* What the task asks: This exercise calls for every record to be set down exactly.

═══ Information supplied

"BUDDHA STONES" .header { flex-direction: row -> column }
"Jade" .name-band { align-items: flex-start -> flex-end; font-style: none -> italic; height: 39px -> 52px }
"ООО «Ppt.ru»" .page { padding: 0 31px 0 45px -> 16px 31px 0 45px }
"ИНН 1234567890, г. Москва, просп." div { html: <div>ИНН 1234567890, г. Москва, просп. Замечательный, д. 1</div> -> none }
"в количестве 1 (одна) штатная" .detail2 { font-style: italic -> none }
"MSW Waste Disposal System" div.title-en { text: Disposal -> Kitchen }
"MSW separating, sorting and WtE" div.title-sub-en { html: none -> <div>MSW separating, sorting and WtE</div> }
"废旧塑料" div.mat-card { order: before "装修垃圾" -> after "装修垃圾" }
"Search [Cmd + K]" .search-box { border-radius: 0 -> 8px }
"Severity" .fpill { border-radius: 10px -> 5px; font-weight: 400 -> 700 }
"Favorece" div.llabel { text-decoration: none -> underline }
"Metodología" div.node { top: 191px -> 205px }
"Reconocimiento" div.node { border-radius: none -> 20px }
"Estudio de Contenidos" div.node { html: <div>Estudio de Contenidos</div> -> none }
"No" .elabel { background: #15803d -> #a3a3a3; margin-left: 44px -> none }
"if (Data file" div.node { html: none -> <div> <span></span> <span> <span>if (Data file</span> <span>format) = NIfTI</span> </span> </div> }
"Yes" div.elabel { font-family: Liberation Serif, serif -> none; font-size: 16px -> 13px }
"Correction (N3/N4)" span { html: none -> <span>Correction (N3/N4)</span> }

══════

* Written solution:
"BUDDHA STONES" .header { flex-direction: row -> column }
"Jade" .name-band { align-items: flex-start -> flex-end; font-style: none -> italic; height: 39px -> 52px }
"ООО «Ppt.ru»" .page { padding: 0 31px 0 45px -> 16px 31px 0 45px }
"ИНН 1234567890, г. Москва, просп." div { html: <div>ИНН 1234567890, г. Москва, просп. Замечательный, д. 1</div> -> none }
"в количестве 1 (одна) штатная" .detail2 { font-style: italic -> none }
"MSW Waste Disposal System" div.title-en { text: Disposal -> Kitchen }
"MSW separating, sorting and WtE" div.title-sub-en { html: none -> <div>MSW separating, sorting and WtE</div> }
"废旧塑料" div.mat-card { order: before "装修垃圾" -> after "装修垃圾" }
"Search [Cmd + K]" .search-box { border-radius: 0 -> 8px }
"Severity" .fpill { border-radius: 10px -> 5px; font-weight: 400 -> 700 }
"Favorece" div.llabel { text-decoration: none -> underline }
"Metodología" div.node { top: 191px -> 205px }
"Reconocimiento" div.node { border-radius: none -> 20px }
"Estudio de Contenidos" div.node { html: <div>Estudio de Contenidos</div> -> none }
"No" .elabel { background: #15803d -> #a3a3a3; margin-left: 44px -> none }
"if (Data file" div.node { html: none -> <div> <span></span> <span> <span>if (Data file</span> <span>format) = NIfTI</span> </span> </div> }
"Yes" div.elabel { font-family: Liberation Serif, serif -> none; font-size: 16px -> 13px }
"Correction (N3/N4)" span { html: none -> <span>Correction (N3/N4)</span> }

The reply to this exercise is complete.